DATA FOR PROCESSING:
■ ■ ■ ■
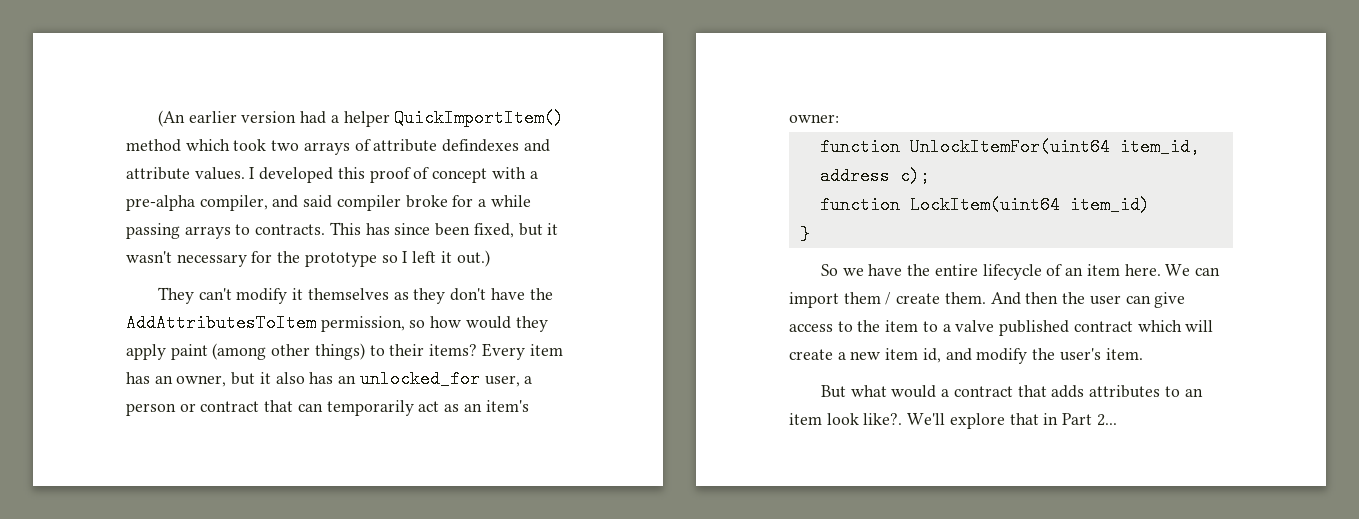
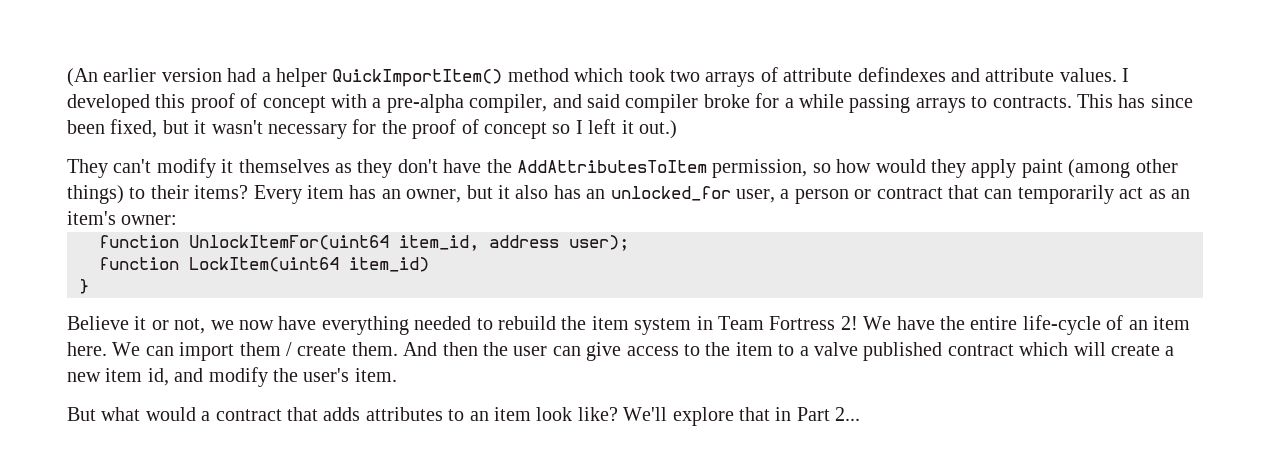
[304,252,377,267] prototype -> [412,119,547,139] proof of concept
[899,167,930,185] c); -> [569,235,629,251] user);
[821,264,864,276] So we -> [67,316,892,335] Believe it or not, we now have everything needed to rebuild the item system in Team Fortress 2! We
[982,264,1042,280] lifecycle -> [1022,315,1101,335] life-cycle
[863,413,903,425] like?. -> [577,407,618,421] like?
■ ■ ■ ■
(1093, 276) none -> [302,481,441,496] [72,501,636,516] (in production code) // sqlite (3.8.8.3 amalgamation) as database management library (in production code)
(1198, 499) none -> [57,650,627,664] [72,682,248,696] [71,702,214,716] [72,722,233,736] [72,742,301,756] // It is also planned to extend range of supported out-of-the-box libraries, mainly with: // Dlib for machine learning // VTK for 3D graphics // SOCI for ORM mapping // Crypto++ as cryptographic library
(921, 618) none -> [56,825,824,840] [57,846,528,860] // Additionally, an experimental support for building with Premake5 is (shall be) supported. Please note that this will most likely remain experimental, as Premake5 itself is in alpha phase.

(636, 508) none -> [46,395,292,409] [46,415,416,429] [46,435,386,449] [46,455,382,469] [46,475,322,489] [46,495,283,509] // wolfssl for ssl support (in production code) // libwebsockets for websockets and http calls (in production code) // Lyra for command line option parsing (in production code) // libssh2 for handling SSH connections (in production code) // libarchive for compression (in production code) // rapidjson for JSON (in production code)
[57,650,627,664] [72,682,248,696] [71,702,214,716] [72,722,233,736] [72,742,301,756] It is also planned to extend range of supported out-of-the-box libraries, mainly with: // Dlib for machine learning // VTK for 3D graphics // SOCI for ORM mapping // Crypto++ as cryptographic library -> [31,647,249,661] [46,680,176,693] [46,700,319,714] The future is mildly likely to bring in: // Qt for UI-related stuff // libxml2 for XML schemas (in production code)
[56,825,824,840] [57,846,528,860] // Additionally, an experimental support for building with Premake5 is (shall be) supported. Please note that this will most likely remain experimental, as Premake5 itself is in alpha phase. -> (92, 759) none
■ ■ ■ ■
TASK DIRECTIONS: For the word "remain", work out how many lines of the entries contain it, and state the number alone.

FINAL ANSWER: 2